#### RECORDS FOR THIS TASK
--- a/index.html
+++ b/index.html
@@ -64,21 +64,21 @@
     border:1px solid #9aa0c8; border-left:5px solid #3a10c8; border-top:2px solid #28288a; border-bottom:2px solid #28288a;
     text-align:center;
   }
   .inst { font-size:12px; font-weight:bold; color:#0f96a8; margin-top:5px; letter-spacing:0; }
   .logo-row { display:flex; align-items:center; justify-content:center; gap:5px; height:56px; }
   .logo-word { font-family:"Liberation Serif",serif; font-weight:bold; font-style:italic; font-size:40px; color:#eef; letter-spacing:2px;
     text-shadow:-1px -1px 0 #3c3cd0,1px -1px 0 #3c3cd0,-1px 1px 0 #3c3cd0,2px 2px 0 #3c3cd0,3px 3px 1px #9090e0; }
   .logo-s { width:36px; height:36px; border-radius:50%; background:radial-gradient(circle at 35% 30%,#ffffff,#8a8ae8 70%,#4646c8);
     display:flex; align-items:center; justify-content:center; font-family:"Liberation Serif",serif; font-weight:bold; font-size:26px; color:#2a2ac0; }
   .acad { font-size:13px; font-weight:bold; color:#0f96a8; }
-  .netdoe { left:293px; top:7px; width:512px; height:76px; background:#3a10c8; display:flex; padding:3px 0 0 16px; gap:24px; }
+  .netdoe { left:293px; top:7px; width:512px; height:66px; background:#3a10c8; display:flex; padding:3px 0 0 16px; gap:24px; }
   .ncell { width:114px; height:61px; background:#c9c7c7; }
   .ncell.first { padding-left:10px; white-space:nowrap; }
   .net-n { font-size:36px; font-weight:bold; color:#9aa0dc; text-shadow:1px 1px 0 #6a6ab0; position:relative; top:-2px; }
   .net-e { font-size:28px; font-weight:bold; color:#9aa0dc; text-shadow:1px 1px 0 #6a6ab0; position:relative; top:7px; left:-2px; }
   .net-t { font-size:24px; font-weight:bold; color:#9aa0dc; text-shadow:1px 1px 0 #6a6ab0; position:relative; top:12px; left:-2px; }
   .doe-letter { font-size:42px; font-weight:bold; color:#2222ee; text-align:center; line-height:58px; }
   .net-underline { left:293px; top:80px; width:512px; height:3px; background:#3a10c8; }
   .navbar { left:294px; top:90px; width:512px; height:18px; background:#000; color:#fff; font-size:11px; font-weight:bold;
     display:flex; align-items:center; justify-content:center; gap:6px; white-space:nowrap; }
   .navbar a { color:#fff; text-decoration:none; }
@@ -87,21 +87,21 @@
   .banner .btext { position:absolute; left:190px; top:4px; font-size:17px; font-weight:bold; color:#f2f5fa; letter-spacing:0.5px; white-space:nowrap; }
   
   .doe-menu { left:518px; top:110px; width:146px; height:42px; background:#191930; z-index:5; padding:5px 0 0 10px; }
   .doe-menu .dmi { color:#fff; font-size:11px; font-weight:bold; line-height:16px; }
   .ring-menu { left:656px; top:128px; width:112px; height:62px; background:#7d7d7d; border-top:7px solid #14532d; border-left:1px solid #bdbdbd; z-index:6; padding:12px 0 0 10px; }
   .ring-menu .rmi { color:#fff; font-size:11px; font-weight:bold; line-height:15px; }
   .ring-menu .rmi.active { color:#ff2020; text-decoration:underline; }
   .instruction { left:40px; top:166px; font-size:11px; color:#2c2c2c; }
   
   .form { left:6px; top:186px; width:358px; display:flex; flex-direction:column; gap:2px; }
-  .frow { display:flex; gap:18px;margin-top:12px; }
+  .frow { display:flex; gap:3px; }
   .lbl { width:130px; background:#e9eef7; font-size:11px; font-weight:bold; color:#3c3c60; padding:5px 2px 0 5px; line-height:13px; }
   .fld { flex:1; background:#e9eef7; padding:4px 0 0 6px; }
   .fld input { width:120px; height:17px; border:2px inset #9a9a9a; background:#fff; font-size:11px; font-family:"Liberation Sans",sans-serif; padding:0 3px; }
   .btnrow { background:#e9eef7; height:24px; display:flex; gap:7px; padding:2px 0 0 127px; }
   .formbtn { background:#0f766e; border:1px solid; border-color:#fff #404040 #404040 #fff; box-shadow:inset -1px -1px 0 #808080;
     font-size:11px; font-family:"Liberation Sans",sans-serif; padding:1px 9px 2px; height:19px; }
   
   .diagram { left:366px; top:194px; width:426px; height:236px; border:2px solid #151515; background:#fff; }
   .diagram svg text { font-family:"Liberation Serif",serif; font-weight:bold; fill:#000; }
########
# EXERCISE
Copy the lines above exactly. Start with the line containing "35% 30%,#ffffff,#8a8ae8 70%,#4646c8);", end with the line containing "font-size:13px; font-weight:bold; color:#0f96a8;", and include both.

# RESULT
   .logo-s { width:36px; height:36px; border-radius:50%; background:radial-gradient(circle at 35% 30%,#ffffff,#8a8ae8 70%,#4646c8);
     display:flex; align-items:center; justify-content:center; font-family:"Liberation Serif",serif; font-weight:bold; font-size:26px; color:#2a2ac0; }
   .acad { font-size:13px; font-weight:bold; color:#0f96a8; }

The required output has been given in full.